You Gotta Be a Do Right, Late Night Man
Late Night Players satisfy their audience’s desires (to laugh)

Zach Sherwin, Aaron Kagan, Andrew Slack, and Seth Reibstein have roiling energy — which may seem like a given for a comedy group, but it’s actually not always the case. Especially in the tiny Buxton’s East Bay Theatre, it would be very easy for performers to yield and lower their energy level. But the Late Night Players do not fall into the trap. Instead, they fill the theatre with their shouts, their exaggerated gestures, and their wild dancing as if it were an arena.
However, they maintain an intimacy with the audience, making eye contact with every person in the room and addressing the crowd frequently (even the ones with ringing cell phones. Grrr.).
They have a hearty mix of topical humor and classic gags: they take jabs at various cell phone company slogans in one sketch, and then do a God and Jesus bit. LNP’s diversity is one of their strongest points. They showcase their various strengths and styles very well. Their chemistry is fantastic, and they use their personas to great effect in interactions with each other.

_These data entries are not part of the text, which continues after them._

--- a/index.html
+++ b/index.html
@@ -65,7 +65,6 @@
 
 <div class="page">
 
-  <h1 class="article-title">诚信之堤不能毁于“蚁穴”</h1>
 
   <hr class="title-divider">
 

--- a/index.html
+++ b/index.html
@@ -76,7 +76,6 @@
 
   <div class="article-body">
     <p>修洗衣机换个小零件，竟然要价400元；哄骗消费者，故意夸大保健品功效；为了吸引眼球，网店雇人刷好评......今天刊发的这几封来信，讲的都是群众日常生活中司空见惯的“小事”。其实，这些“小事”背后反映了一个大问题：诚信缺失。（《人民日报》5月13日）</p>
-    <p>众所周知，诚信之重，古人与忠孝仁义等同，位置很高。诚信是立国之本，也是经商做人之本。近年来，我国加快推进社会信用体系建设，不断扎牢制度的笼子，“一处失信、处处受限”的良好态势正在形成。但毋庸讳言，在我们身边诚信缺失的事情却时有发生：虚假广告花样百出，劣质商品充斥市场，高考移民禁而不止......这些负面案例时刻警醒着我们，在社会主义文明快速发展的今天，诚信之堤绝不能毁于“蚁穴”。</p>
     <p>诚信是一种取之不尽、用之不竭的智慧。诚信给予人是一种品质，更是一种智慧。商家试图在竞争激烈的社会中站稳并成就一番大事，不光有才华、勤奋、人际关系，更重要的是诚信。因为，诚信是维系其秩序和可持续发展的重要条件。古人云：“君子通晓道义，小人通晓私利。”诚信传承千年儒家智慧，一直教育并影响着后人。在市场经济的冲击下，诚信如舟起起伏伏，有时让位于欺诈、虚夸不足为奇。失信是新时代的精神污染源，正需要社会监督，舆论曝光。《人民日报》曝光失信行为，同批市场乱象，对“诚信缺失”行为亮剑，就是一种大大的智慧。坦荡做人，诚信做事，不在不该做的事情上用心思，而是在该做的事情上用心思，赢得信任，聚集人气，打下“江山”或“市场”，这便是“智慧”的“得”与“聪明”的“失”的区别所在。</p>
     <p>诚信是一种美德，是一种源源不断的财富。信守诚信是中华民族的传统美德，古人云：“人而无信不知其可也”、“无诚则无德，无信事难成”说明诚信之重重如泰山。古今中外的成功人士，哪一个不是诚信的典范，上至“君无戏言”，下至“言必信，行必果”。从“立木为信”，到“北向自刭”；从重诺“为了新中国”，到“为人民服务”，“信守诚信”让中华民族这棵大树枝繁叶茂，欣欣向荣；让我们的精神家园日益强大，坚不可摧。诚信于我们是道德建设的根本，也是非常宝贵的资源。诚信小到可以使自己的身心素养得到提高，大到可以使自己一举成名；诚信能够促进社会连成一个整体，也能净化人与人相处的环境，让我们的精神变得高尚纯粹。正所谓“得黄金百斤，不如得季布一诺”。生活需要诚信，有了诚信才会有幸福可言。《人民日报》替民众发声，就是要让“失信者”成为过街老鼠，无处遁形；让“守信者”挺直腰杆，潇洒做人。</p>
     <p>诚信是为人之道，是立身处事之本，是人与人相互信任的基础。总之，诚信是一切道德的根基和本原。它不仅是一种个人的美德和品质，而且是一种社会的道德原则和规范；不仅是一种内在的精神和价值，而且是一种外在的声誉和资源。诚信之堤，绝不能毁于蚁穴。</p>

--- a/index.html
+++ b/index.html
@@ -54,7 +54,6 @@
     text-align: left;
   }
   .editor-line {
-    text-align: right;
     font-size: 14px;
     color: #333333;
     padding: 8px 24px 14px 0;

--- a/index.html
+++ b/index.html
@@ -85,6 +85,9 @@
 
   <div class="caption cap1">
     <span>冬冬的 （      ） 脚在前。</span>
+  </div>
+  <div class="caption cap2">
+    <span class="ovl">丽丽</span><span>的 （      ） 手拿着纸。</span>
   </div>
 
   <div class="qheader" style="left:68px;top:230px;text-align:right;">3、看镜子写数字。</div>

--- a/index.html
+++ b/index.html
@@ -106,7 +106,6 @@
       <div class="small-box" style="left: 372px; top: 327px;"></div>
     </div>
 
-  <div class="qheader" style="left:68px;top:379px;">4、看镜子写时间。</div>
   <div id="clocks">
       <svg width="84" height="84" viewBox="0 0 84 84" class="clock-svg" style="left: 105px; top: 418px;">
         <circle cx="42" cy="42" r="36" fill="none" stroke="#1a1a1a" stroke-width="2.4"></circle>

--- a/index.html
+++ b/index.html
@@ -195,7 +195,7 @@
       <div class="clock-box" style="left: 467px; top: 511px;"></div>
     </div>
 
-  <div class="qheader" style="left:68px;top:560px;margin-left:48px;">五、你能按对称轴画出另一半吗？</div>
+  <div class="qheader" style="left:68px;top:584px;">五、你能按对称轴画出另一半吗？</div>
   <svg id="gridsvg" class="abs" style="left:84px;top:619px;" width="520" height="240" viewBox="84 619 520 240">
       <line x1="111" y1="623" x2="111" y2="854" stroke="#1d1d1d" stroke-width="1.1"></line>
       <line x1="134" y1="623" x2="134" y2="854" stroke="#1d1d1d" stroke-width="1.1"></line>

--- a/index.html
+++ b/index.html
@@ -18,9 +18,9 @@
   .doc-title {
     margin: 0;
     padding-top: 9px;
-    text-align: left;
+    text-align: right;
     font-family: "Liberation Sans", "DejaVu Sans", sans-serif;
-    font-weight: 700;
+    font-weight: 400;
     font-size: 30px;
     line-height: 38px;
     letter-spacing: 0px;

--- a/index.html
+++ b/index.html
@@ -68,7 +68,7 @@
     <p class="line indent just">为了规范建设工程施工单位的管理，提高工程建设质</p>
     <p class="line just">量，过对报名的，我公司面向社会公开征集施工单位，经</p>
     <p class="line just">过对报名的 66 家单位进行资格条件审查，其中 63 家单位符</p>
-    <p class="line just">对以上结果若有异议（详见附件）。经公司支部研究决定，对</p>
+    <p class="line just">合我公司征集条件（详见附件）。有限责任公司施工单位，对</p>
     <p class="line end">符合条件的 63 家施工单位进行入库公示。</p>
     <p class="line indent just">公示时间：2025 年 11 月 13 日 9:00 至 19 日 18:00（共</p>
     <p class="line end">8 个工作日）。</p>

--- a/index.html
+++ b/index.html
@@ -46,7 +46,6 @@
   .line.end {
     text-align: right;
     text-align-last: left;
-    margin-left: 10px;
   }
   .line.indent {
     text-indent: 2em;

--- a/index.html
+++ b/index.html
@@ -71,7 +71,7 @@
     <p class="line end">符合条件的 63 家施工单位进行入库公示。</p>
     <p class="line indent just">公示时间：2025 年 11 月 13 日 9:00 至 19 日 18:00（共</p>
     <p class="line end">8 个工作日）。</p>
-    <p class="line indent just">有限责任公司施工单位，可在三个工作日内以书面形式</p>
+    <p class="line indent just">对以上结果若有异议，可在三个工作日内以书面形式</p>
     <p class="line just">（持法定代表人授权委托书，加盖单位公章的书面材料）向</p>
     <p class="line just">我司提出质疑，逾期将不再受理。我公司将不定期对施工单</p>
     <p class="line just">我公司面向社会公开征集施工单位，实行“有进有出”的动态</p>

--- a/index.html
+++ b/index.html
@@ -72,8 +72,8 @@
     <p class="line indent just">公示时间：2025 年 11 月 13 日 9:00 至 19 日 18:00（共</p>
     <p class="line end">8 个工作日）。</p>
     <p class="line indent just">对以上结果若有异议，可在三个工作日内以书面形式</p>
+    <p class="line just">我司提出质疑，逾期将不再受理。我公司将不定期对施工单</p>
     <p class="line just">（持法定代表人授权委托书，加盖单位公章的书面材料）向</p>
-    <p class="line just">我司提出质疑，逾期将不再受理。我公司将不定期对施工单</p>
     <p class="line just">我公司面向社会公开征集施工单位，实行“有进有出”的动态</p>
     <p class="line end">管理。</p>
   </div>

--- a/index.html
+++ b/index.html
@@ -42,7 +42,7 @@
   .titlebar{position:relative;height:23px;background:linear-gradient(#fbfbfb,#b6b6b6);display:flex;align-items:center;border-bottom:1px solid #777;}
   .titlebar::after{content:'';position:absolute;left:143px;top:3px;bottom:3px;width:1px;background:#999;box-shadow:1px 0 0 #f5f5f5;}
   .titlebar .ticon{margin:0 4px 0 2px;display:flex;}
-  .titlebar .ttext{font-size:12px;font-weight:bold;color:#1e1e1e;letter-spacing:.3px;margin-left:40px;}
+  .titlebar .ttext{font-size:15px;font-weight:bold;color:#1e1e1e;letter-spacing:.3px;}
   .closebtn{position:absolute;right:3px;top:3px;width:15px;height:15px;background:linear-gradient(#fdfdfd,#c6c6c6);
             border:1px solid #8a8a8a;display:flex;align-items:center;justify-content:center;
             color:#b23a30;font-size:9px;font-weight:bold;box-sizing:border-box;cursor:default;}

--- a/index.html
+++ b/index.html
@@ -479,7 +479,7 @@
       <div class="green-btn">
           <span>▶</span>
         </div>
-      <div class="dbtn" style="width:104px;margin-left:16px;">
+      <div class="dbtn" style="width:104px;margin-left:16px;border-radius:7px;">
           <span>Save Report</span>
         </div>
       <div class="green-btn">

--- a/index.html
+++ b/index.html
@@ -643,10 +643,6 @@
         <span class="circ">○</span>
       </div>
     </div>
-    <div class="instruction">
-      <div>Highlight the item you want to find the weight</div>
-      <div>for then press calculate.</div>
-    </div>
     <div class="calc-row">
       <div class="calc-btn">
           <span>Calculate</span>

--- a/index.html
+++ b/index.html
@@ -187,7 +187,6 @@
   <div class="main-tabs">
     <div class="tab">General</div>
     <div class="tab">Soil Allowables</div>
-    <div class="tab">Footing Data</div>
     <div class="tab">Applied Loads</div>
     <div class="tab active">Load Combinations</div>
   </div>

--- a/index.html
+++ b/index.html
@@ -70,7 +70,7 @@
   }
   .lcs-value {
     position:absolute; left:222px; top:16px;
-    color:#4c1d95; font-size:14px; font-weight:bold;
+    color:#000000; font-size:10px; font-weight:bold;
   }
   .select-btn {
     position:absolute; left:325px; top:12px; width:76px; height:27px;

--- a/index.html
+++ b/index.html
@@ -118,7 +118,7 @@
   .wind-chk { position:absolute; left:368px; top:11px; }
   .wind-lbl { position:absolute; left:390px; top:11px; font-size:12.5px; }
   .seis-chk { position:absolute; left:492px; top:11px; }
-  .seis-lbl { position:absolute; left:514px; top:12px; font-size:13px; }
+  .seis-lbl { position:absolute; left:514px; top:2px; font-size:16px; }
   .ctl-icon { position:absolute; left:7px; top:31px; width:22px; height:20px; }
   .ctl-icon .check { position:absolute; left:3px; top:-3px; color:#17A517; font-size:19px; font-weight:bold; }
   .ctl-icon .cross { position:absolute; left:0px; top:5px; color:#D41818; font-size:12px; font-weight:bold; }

There are a couple monologues in the show, one performed by Aaron and the other by Zach. They contrast perfectly. Aaron’s is highly reminiscent of a young Kevin McDonald, both in subject matter and delivery; and Zach’s is a rap about an ex, which he performs to a backing track.
Some of the sketches have either too abrupt or fizzled-out endings, that bane of sketch comedy. But when they end at just the right spot, it’s hilarious.
The group uses film in the show, and most of the content is back and forth political-style ads (although the subject matter isn’t typical) á la SNL. They’re very funny, and they break up the scenes well.
And in spite of the bad wigs, Aaron as a fickle wife and Andrew as a lonely dog owner (in a particularly disturbing and side-splitting sketch) play women rather skillfully.
It’s not the most complex or sophisticated comedy, but it doesn’t have to be — it’s still pretty darn funny. Those familiar with the group will be delighted to know that their traditions, having a dance-off and concocting anagrams, are still included in the new show. (It’s astonishing how they stuff a four-man vivacious dance number onto the stage at Buxton’s.) And if you’re not familiar with the group, you’ll soon discover what all the “Worm! Worm!” hooplah is about. It’s well deserved hooplah, indeed.